= Baikuntha Nath Sen =

Bengali scholar, lawyer and philanthropist

Baikuntha Nath Sen (1843 – 1922) was a Bengali scholar, lawyer and philanthropist. His grandson Amarendra Nath Sen was a judge of Supreme Court of India.

==Early life==
Sen was born in a Zamindar family of Alampur village in Bardhaman district in British India. His father Harimohan Sen came to Murshidabad in his early years and settled in Bahrampur. Sen completed his study from Krishnath College School in 1858 and entered into Presidency College, Kolkata. He passed B.A. in 1863 and B.L in 1864 thereafter started practicing in the Calcutta High Court and Baharampur Judges Court.
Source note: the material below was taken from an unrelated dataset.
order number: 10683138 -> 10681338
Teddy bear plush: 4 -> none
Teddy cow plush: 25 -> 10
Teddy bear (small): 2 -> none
Sen was the legal advisor of Cossimbazar Royal Estate.

==Career==
Sen achieved great popularity as a lawyer and orator. He was the first editor of Murshidabad Hitaishi, a reputed weekly. He was a great patron of modern education and was associated with various social as well as political works. He was one of the top leaders of the Indian National Congress in Bengal. In 1916–17, he was elected Chairman of the Reception Committee of the session of the Indian national Congress held in Kolkata. Sen became the first unofficial Indian chairman of Berhampore Municipality, the then Murshidabad District Board which was established by Montagu–Chelmsford Reforms. Baikunthanath invested money to established Bengal Pottery Works along with Raja Manindra Chandra Nandy.

==Honour==
In 1920, Sen was appointed a Companion of the Order of the Indian Empire (CIE) and became Roy Bahadur.